This lasted for many years, when a strange huntsman announced himself to the King as seeking a situation, and offered to go into the dangerous forest. The King, however, would not give his consent, and said, “It is not safe in there; I fear it would fare with thee no better than with the others, and thou wouldst never come out again.” The huntsman replied, “Lord, I will venture it at my own risk, of fear I know nothing.”
The huntsman therefore betook himself with his dog to the forest. It was not long before the dog fell in with some game on the way, and wanted to pursue it; but hardly had the dog run two steps when it stood before a deep pool, could go no farther, and a naked arm stretched itself out of the water, seized it, and drew it under, When the huntsman saw that, he went back and fetched three men to come with buckets and bale out the water. When they could see to the bottom there lay a wild man whose body was brown like rusty iron, and whose hair hung over his face down to his knees. They bound him with cords, and led him away to the castle.

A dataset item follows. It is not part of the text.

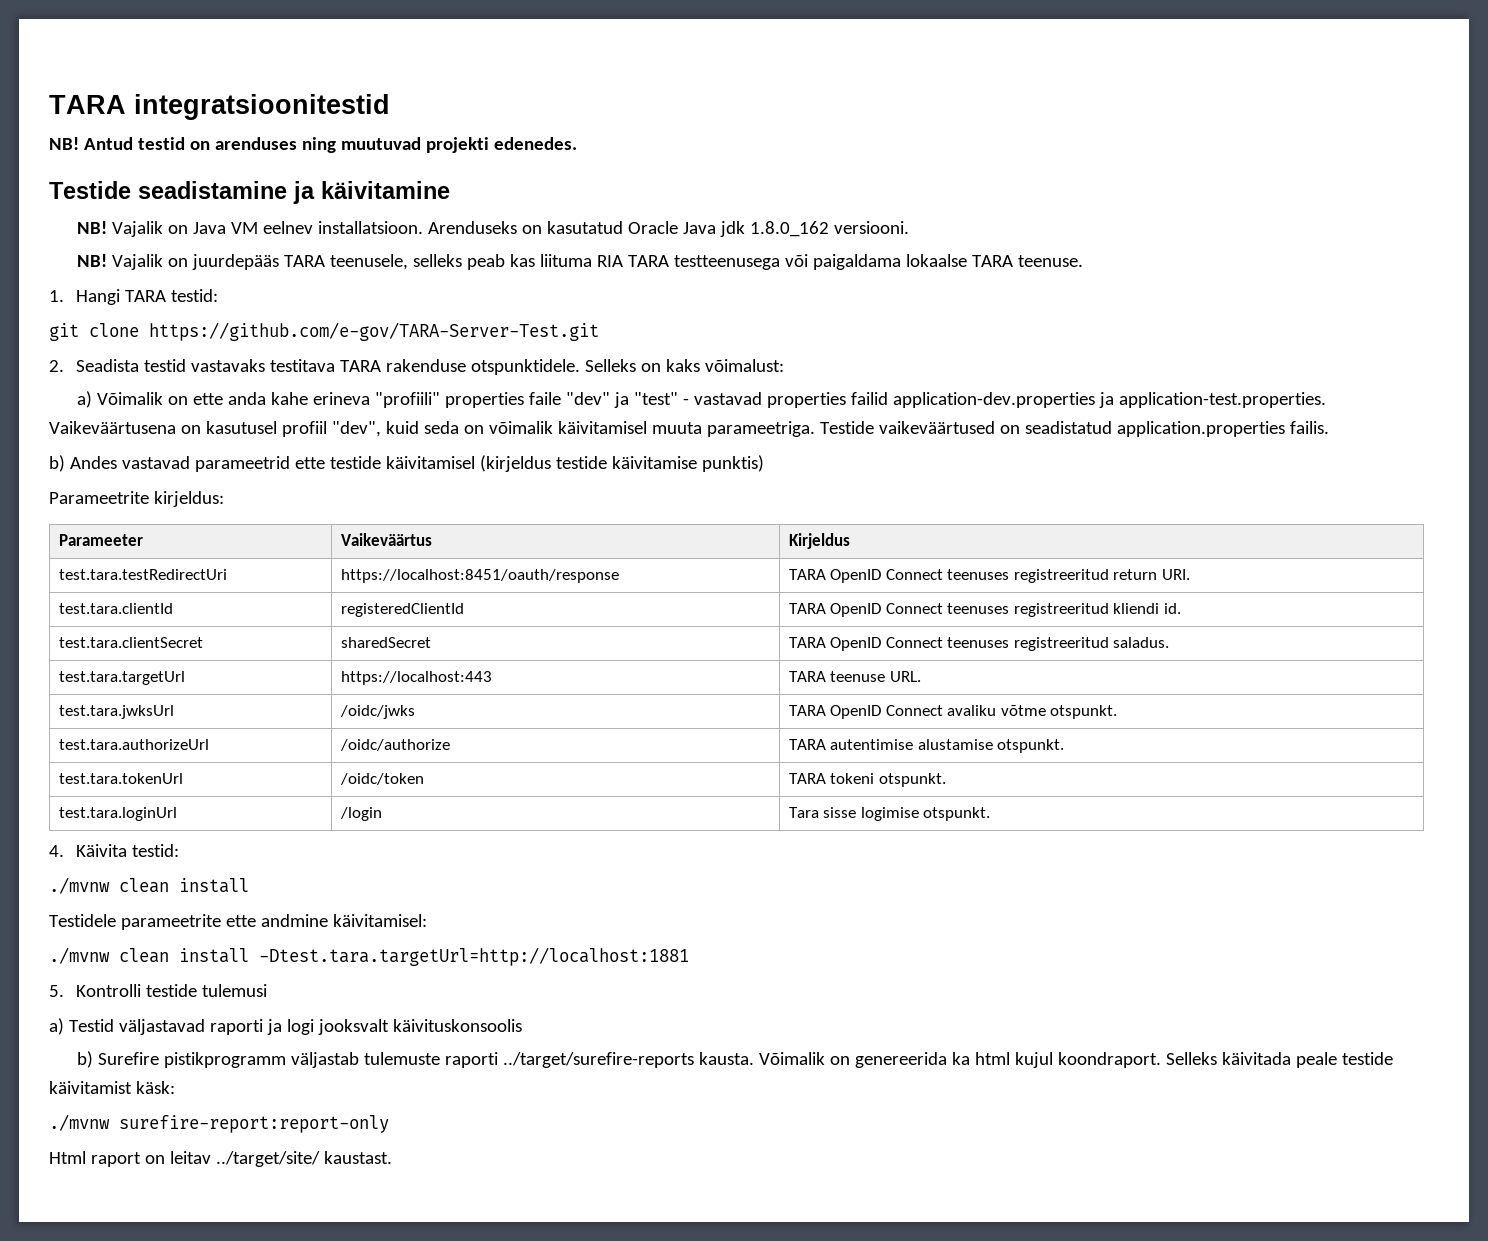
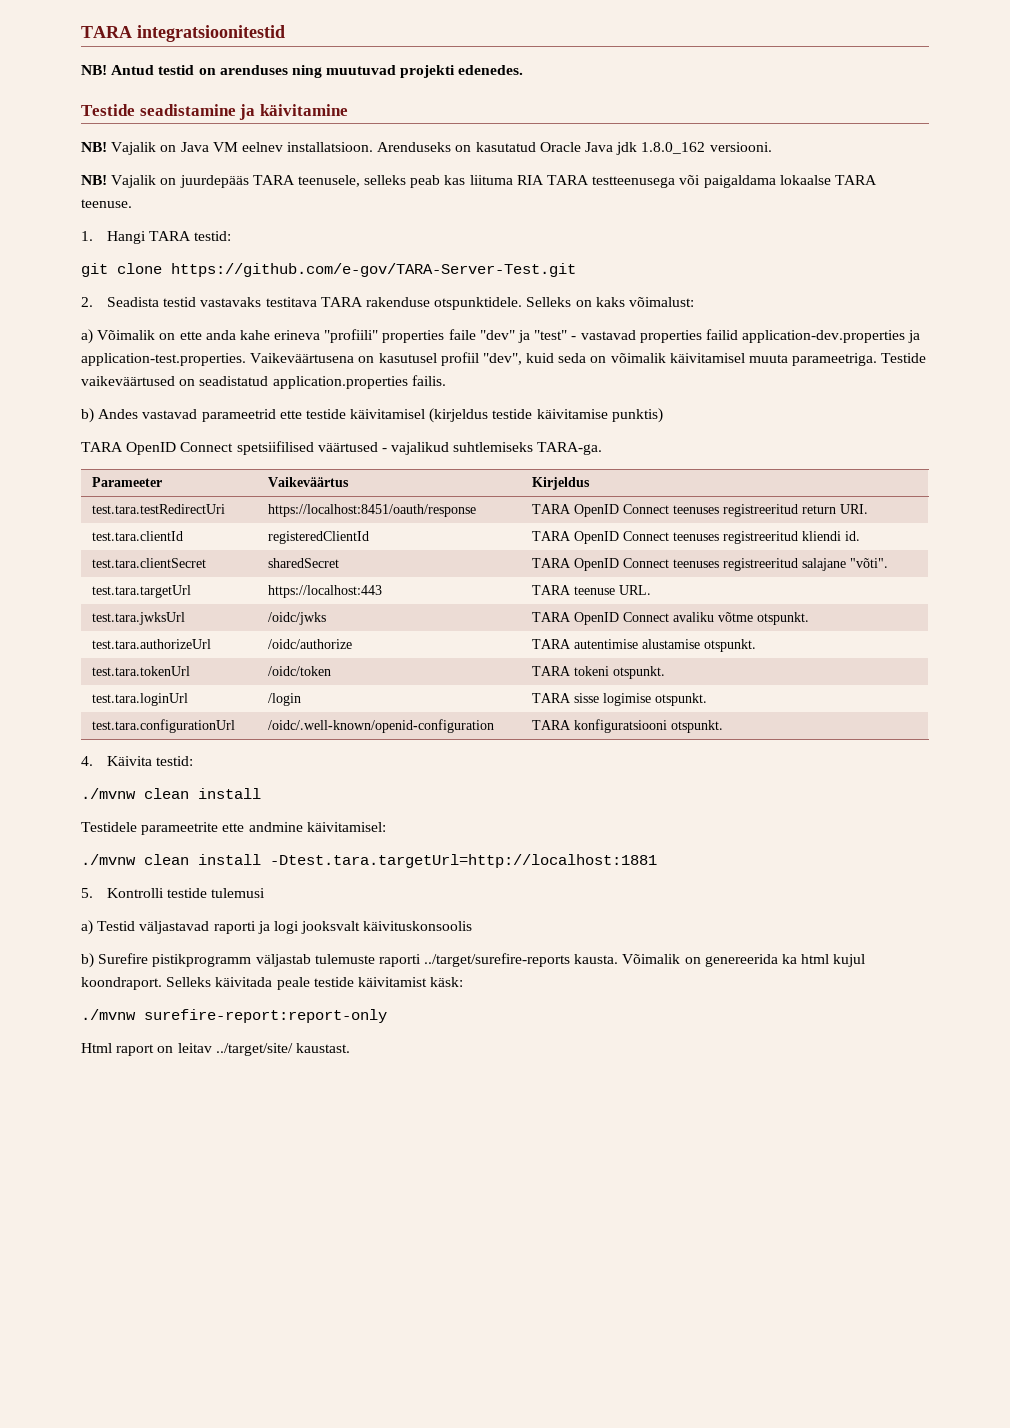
[49,491,224,507] Parameetrite kirjeldus: -> [81,441,603,455] TARA OpenID Connect spetsiifilised väärtused - vajalikud suhtlemiseks TARA-ga.
[1113,637,1170,648] saladus. -> [802,558,889,571] salajane "võti".
[788,807,819,818] Tara -> [532,693,572,703] TARA
(991, 814) none -> [92,719,236,733] [268,719,495,733] [532,719,724,733] // test.tara.configurationUrl | /oidc/.well-known/openid-configuration | TARA konfiguratsiooni otspunkt.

There was great astonishment over the wild man; the King, however, had him put in an iron cage in his court-yard, and forbade the door to be opened on pain of death, and the Queen herself was to take the key into her keeping. And from this time forth every one could again go into the forest with safety.
Here we have the famous swamp of nature, a hostile world where you can sink in at every step. And what do we do: drain and sterilize! We drive nature into a corner and then try to seize its essence. That sounds very simple at first. In our fairy tale a wild man appears who can be bound and imprisoned. Even if it sounds very strange to us today, at that time the essence of nature was expected to be a living being. Today we would be looking more for formulas, energies and particles that the mind can master. But for this fairy tale the essence was called “Iron John”. Why iron? Iron was a symbol of hardness and strength, and was used for armour, weapons, tools, etc., but it also rusted quickly. So it was a very raw metal, which could be refined by human art in many ways. Mastering iron, or nature, is considered one of the highest achievements of civilized humanity. Well, was that the final solution to the conflict between culture and nature?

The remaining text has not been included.